Print exactly, and only, the lines from the one containing "1975: 3800000 -> 4399570" through the last line of the records below, both included; leave out the pictures.

BEGIN Available data

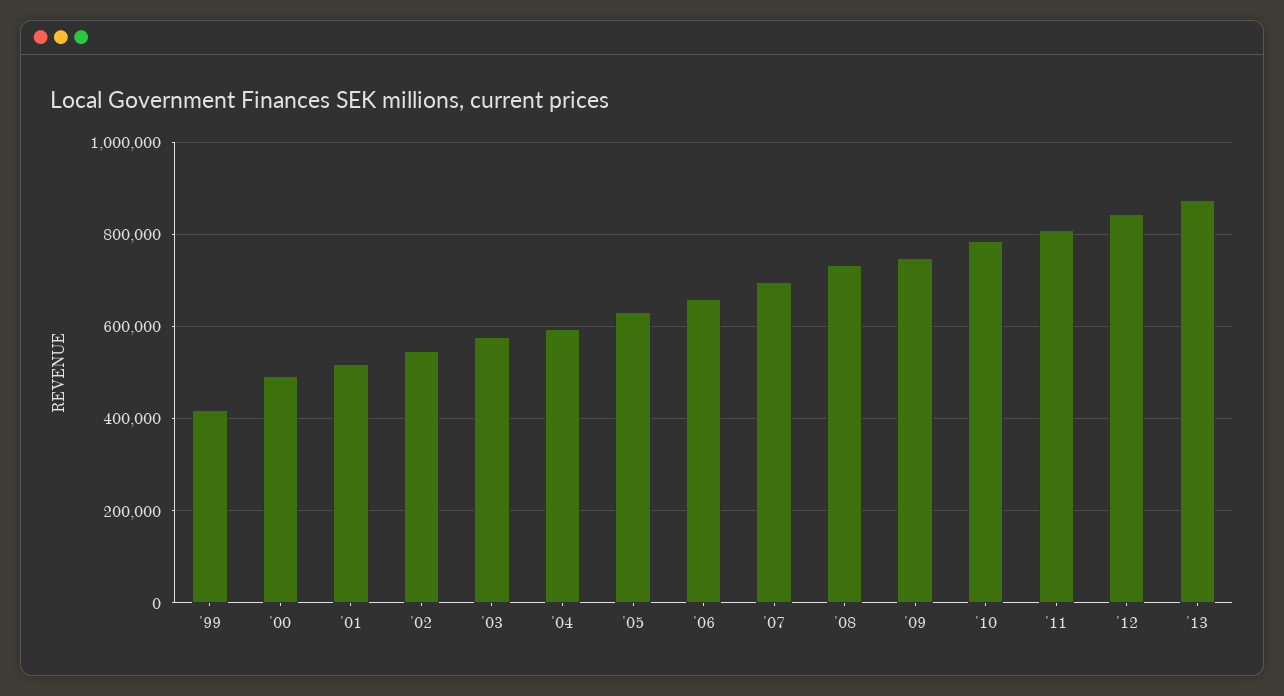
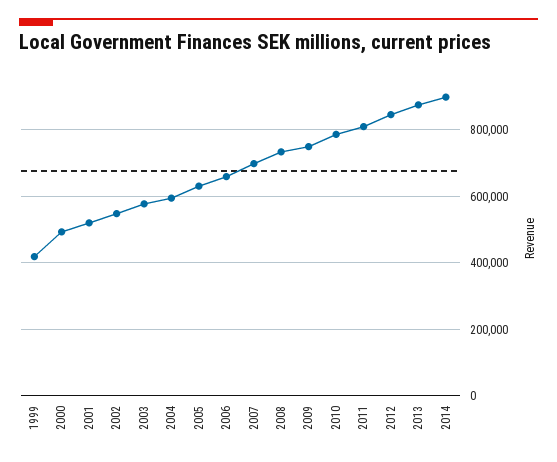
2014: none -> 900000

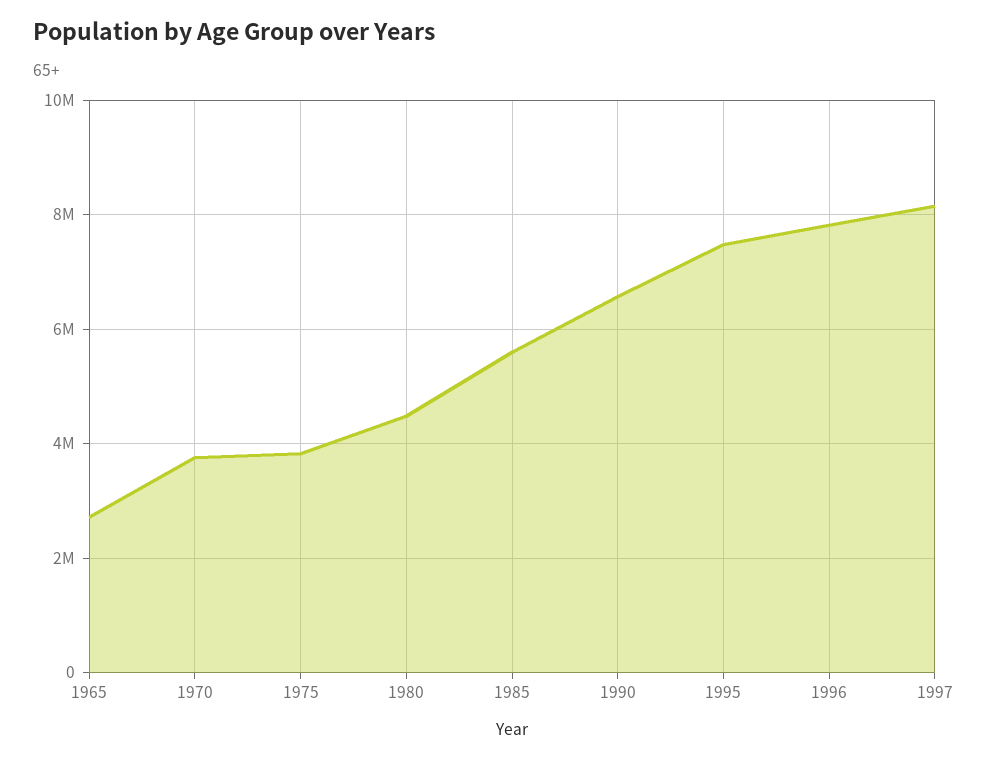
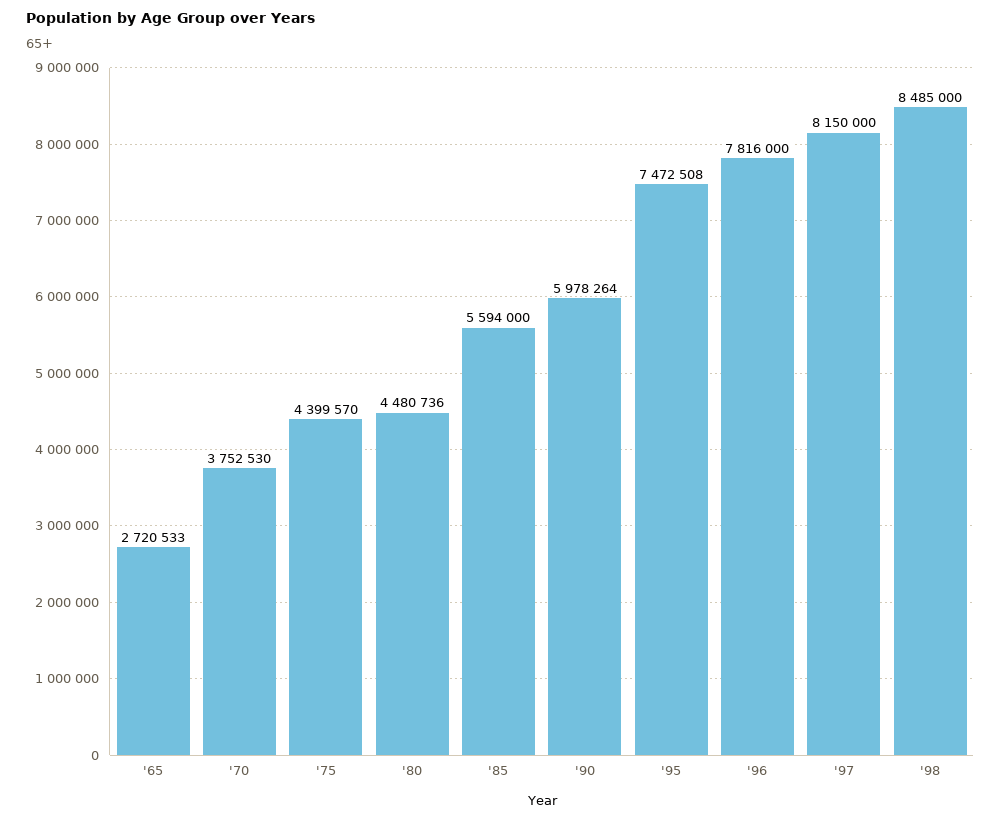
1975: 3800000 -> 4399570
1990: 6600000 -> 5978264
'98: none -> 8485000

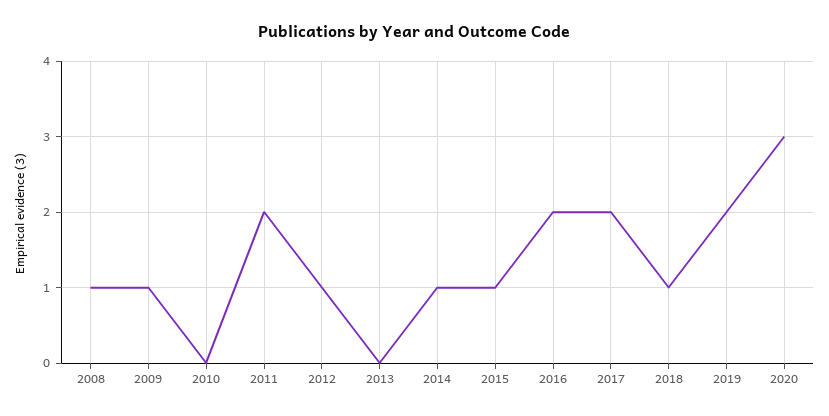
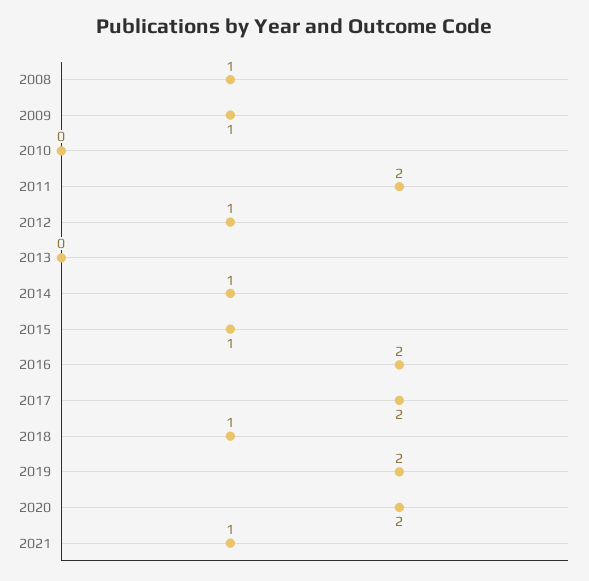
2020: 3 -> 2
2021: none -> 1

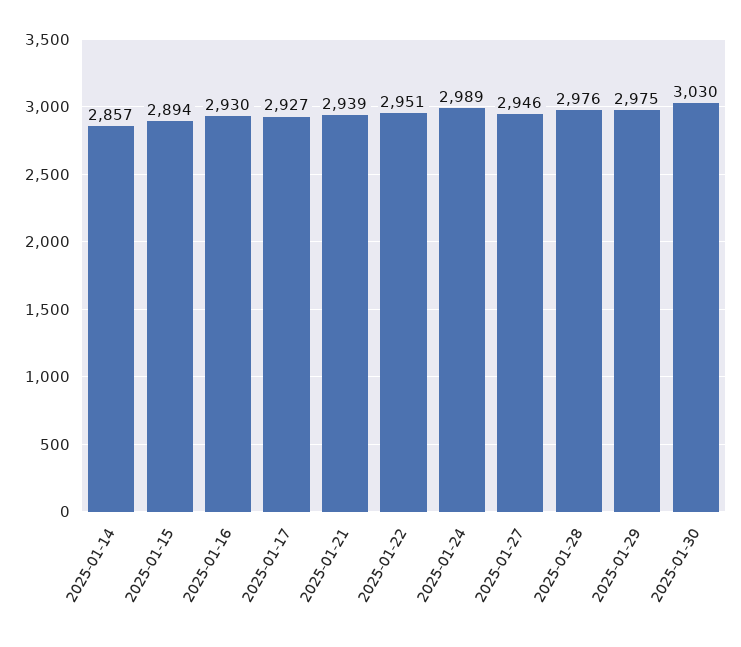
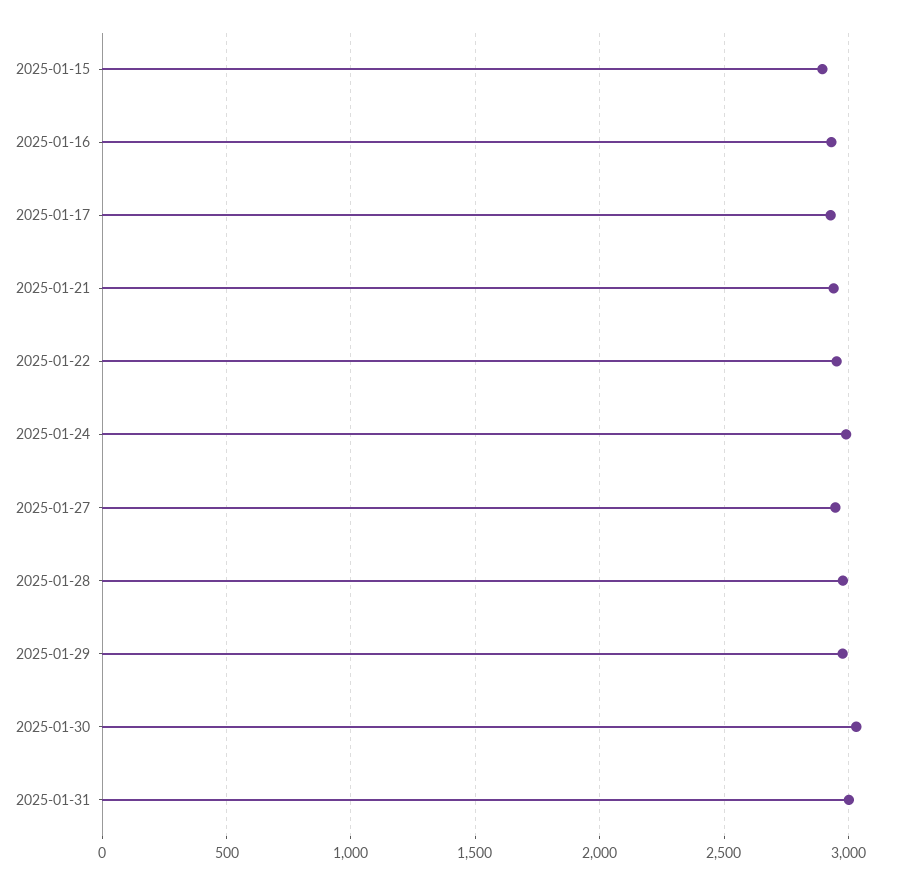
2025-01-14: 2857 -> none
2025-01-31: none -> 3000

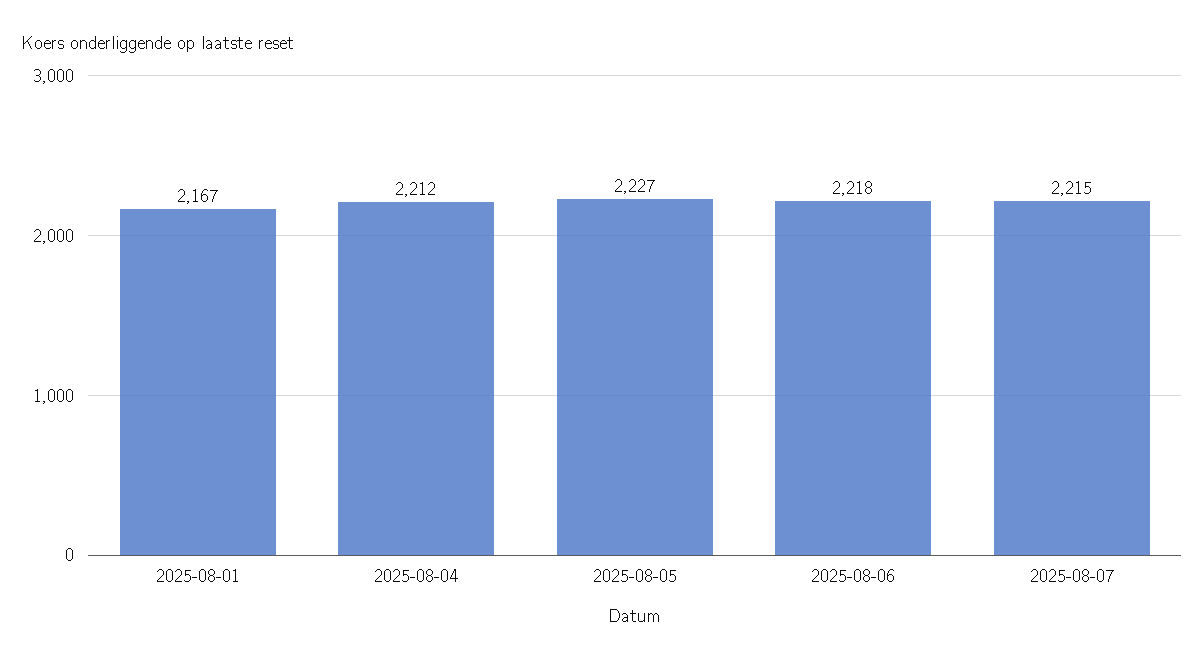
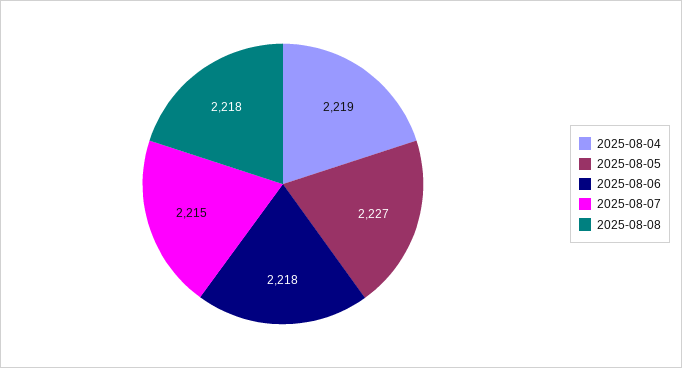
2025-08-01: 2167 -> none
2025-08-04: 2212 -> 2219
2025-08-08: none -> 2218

END Available data

▸ Answer section:
1975: 3800000 -> 4399570
1990: 6600000 -> 5978264
'98: none -> 8485000

2020: 3 -> 2
2021: none -> 1

2025-01-14: 2857 -> none
2025-01-31: none -> 3000

2025-08-01: 2167 -> none
2025-08-04: 2212 -> 2219
2025-08-08: none -> 2218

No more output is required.